Case Name: Frank G. FORTH, Harold L. Forth, Appellants (Plaintiffs Below), v. Mary Ellen FORTH, as Administratrix, the Estate of Lloyd G. Forth, Eulamay Forth, the Estate of Claude A. Forth, Sr., American Fletcher National Bank, as Trustee and Brookside Corporation, Appellees (Defendants Below)
Court: Court of Appeals of Indiana
Jurisdiction: Indiana
Decision Date: 1980-07-30
Citations: 409 N.E.2d 641
Docket Number: No. 2-579A155
Parties: Frank G. FORTH, Harold L. Forth, Appellants (Plaintiffs Below), v. Mary Ellen FORTH, as Administratrix, the Estate of Lloyd G. Forth, Eulamay Forth, the Estate of Claude A. Forth, Sr., American Fletcher National Bank, as Trustee and Brookside Corporation, Appellees (Defendants Below).
Judges: SULLIVAN, J., and MILLER, P. J., sitting by designation, concur.
Reporter: North Eastern Reporter 2d
Volume: 409
Pages: 641–645

Head Matter:
Frank G. FORTH, Harold L. Forth, Appellants (Plaintiffs Below), v. Mary Ellen FORTH, as Administratrix, the Estate of Lloyd G. Forth, Eulamay Forth, the Estate of Claude A. Forth, Sr., American Fletcher National Bank, as Trustee and Brookside Corporation, Appellees (Defendants Below).
No. 2-579A155.
Court of Appeals of Indiana, Second District.
July 30, 1980.
Rehearing Denied Oct. 30, 1980.
Robert E. Hughes, Donald E. Snow, Me-langton & Hughes, Indianapolis, for appellants.

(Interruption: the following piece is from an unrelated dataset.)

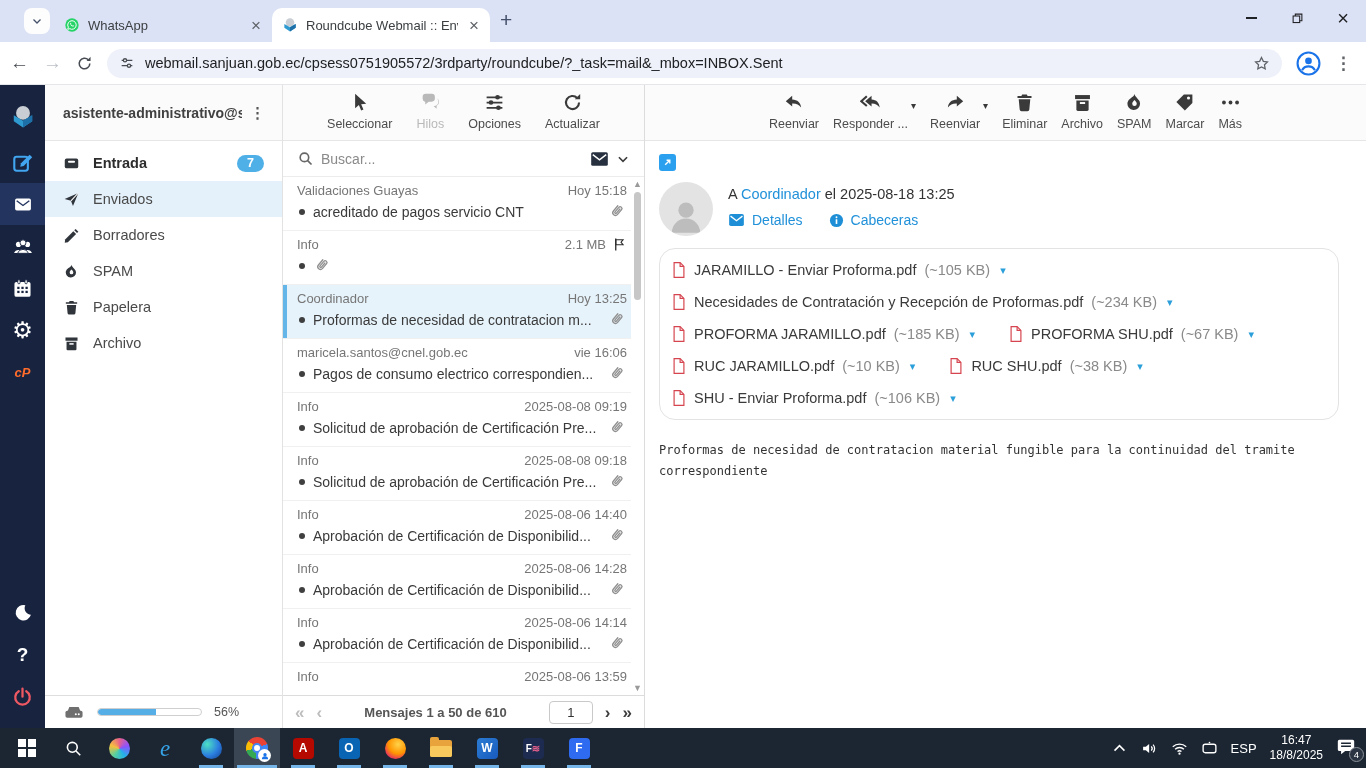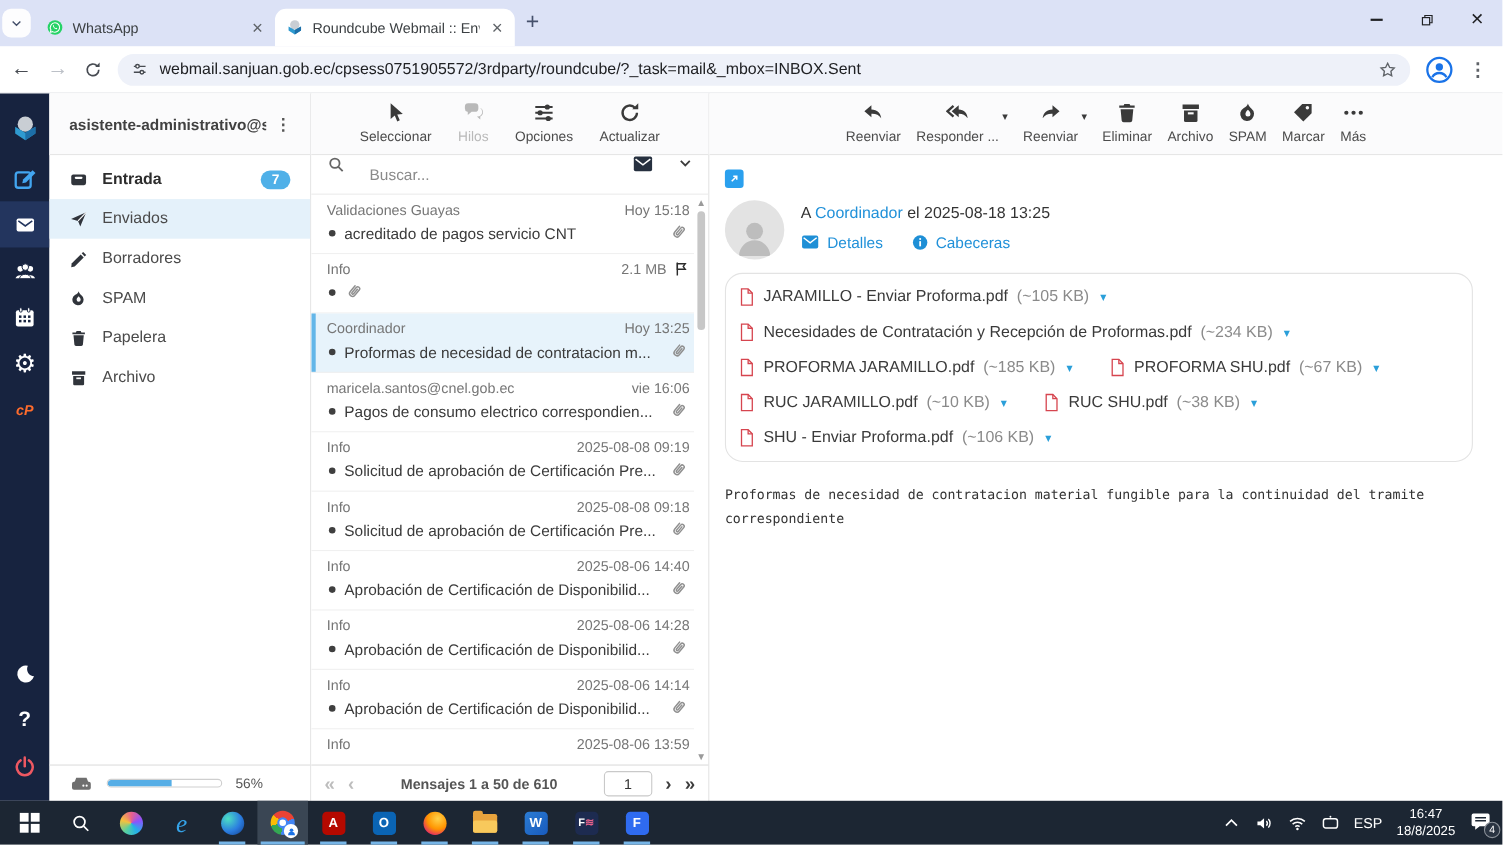"WhatsApp" .tabstrip { padding-left: 0 -> 22px }
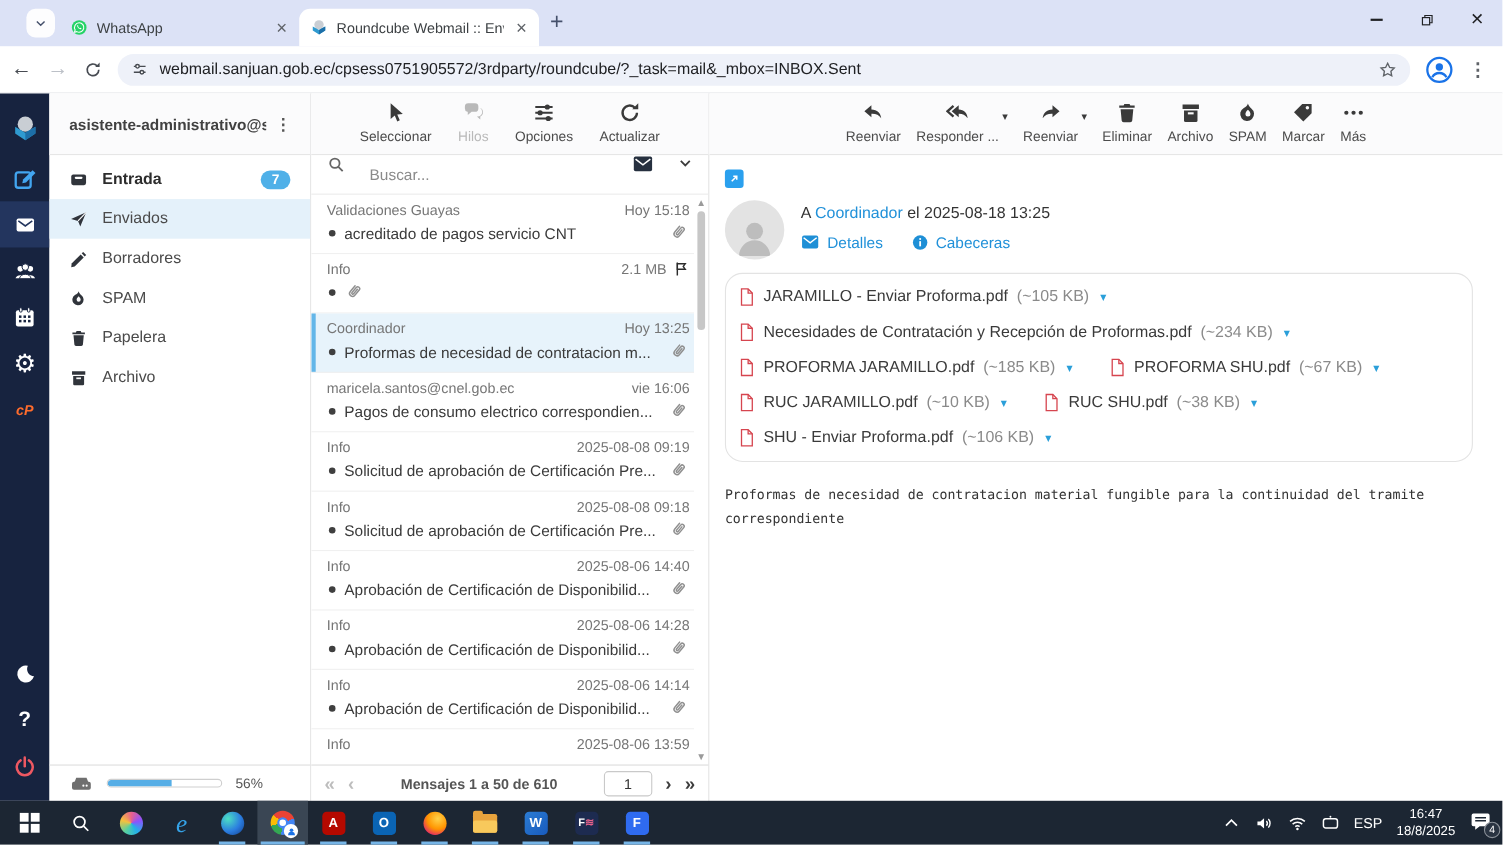"Buscar..." .searchrow { align-items: none -> center; gap: 22px -> 7px }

Richard E. Deer, Peter J. Rusthoven and Michael Rosiello, Barnes, Hickam, Pantzer & Boyd, Indianapolis, for appellees.

Opinion:
SHIELDS, Judge.
Appellants Frank and Harold Forth (Forths) brought suit against Appellees, Mary Ellen Forth, as Administratrix, the Estate of Lloyd G. Forth, Eulamay Forth, the Estate of Claude A. Forth, Sr., American Fletcher National Bank, as Trustee, and Brookside Corporation (referred to collectively as Beneficiaries) for the determination of the rightful ownership of 141V4 shares of Brookside Corporation stock, alleging the stock was held by Beneficiaries as constructive trustees for the benefit of Forths.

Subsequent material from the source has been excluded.